[Extracted records]
══════════

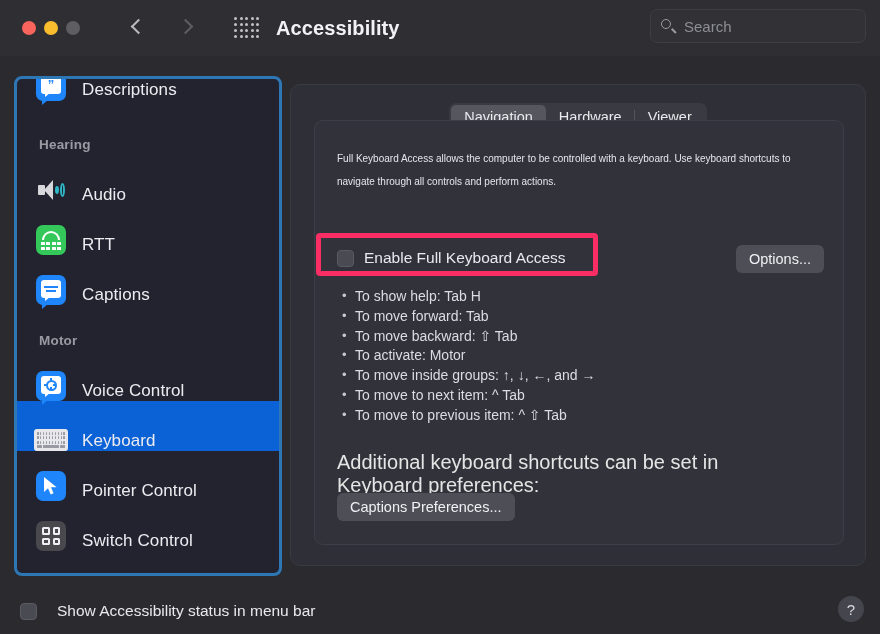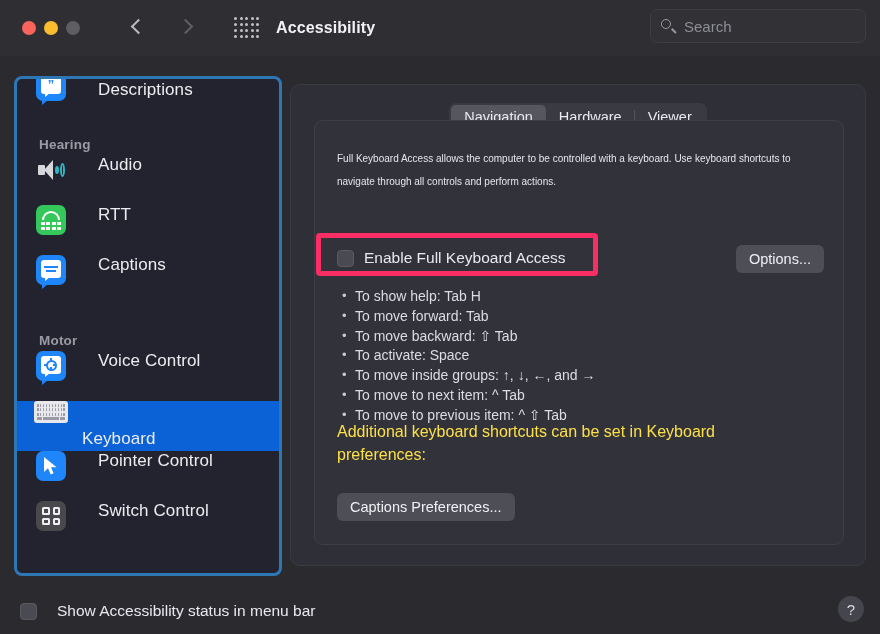"Accessibility" .wintitle { font-size: 16px -> 20px }
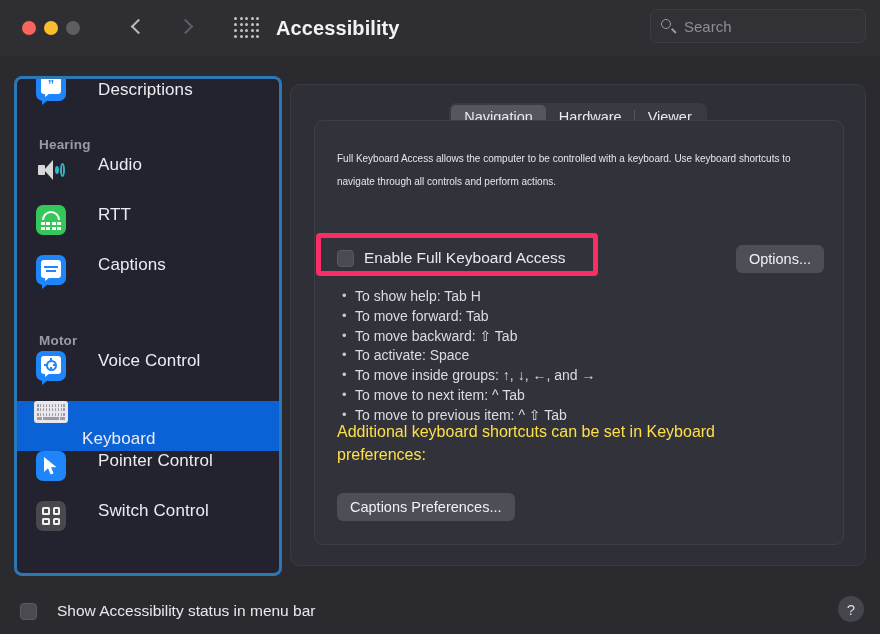"Descriptions" .sb-label { margin-left: 32px -> 16px }
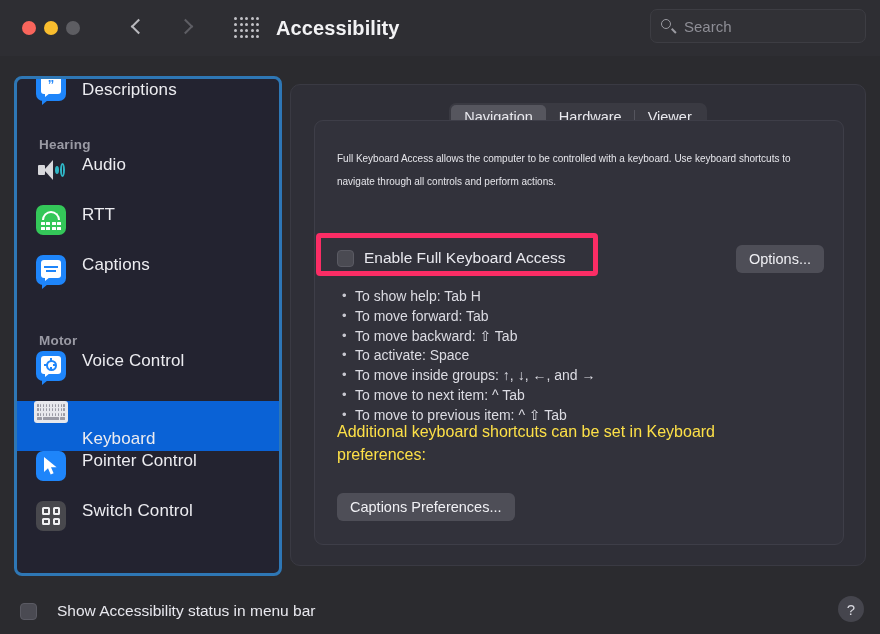"Audio" .sb-item { align-items: flex-start -> flex-end }
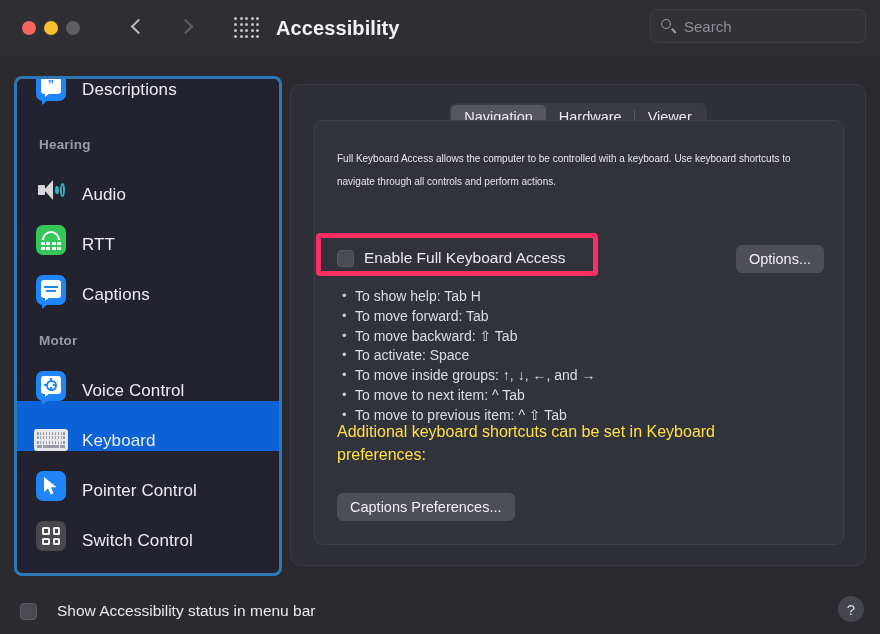"To activate: Space" li { text: Space -> Motor }
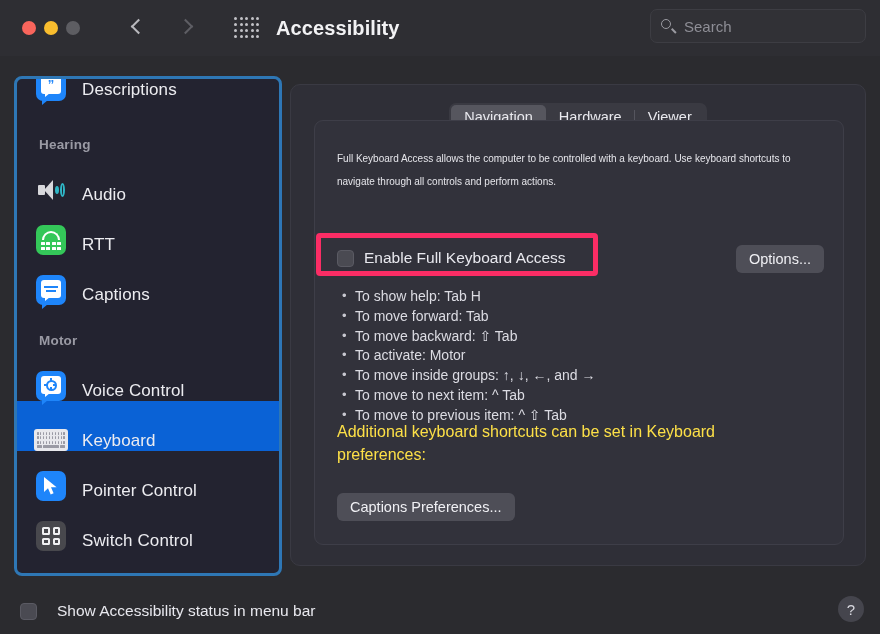"Additional keyboard shortcuts can be" .addl { color: #fde047 -> #e5e5e5; font-size: 16px -> 20px; top: 300px -> 330px }
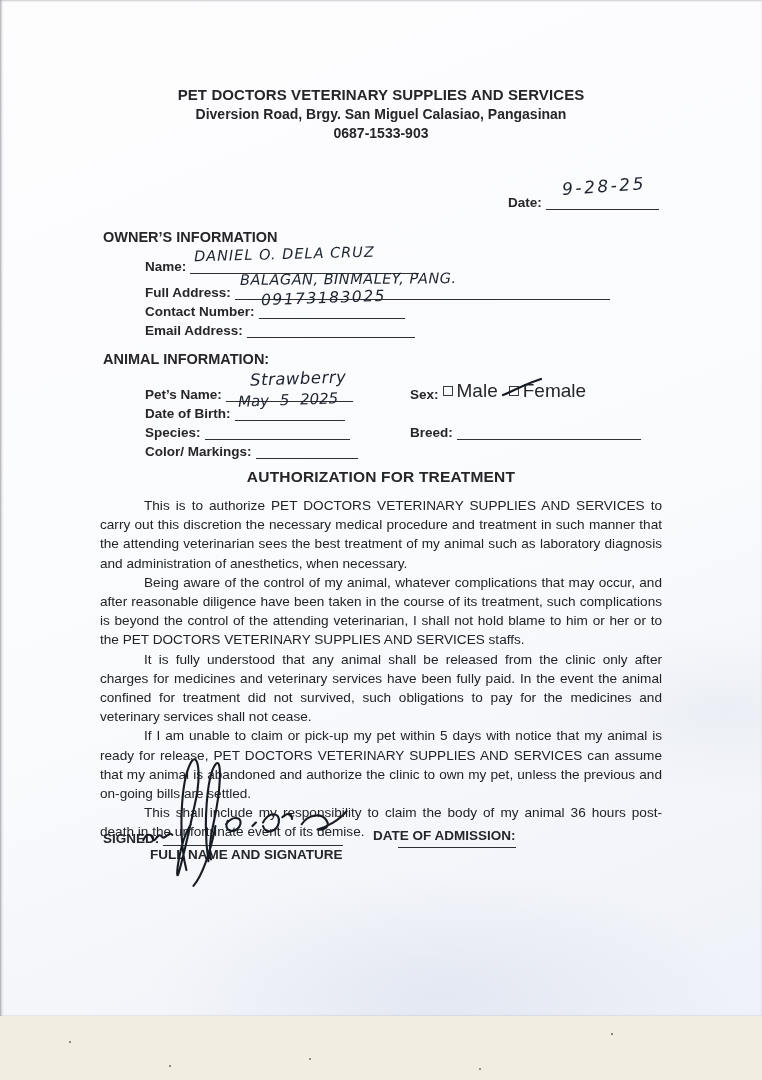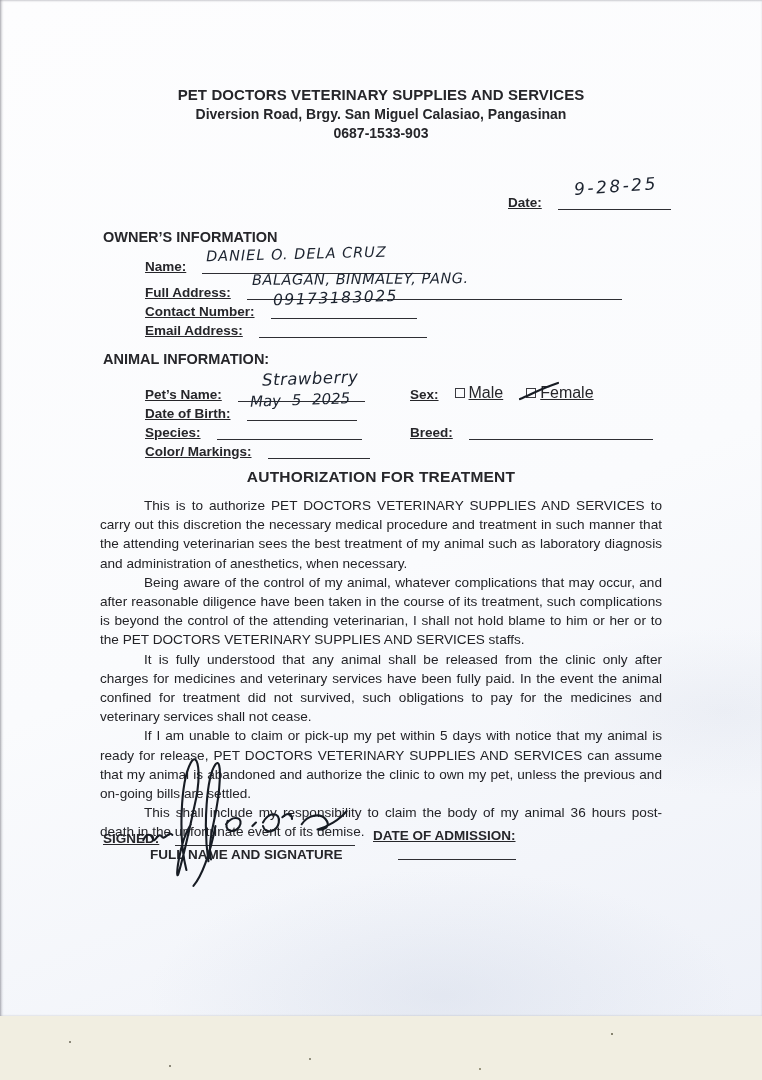"Date:" .row { gap: 16px -> 4px; text-decoration: underline -> none }
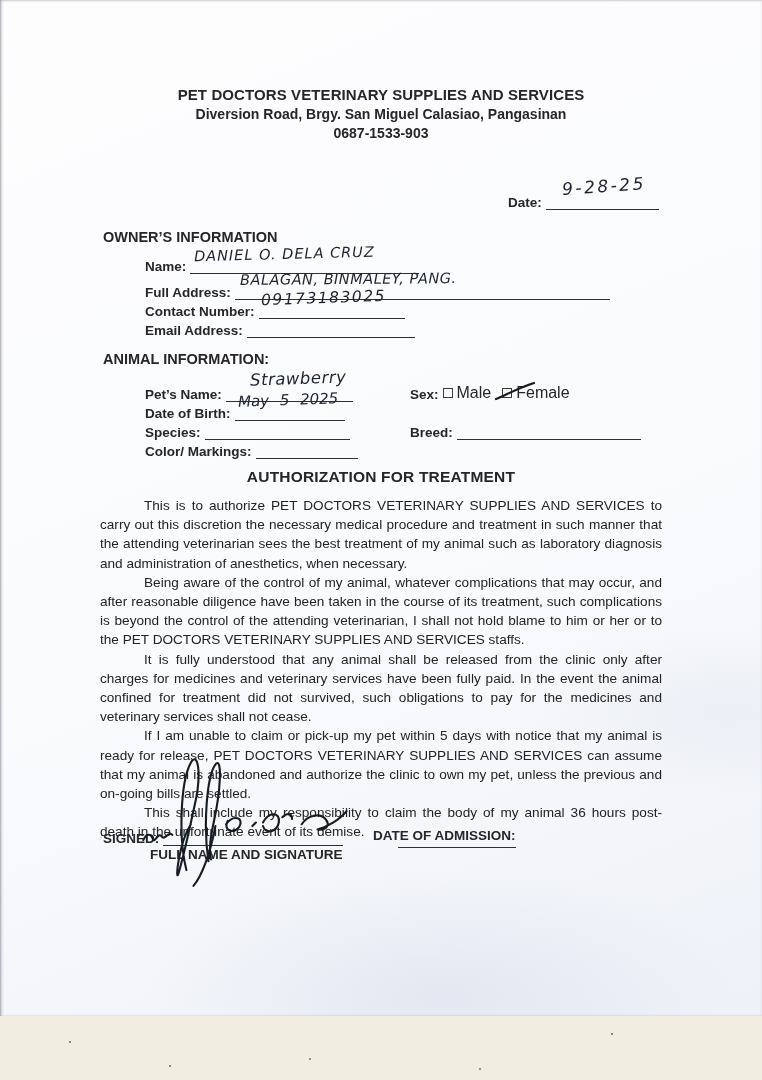"Male" .sex-opt { font-size: 16px -> 19px }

══════════

* [Task to carry out] Copy exactly the lines from the one containing "margin-left: 32px ->" to the end of the records, both included, and leave the pictures out.

* [Task solution]
"Descriptions" .sb-label { margin-left: 32px -> 16px }
"Audio" .sb-item { align-items: flex-start -> flex-end }
"To activate: Space" li { text: Space -> Motor }
"Additional keyboard shortcuts can be" .addl { color: #fde047 -> #e5e5e5; font-size: 16px -> 20px; top: 300px -> 330px }
"Date:" .row { gap: 16px -> 4px; text-decoration: underline -> none }
"Male" .sex-opt { font-size: 16px -> 19px }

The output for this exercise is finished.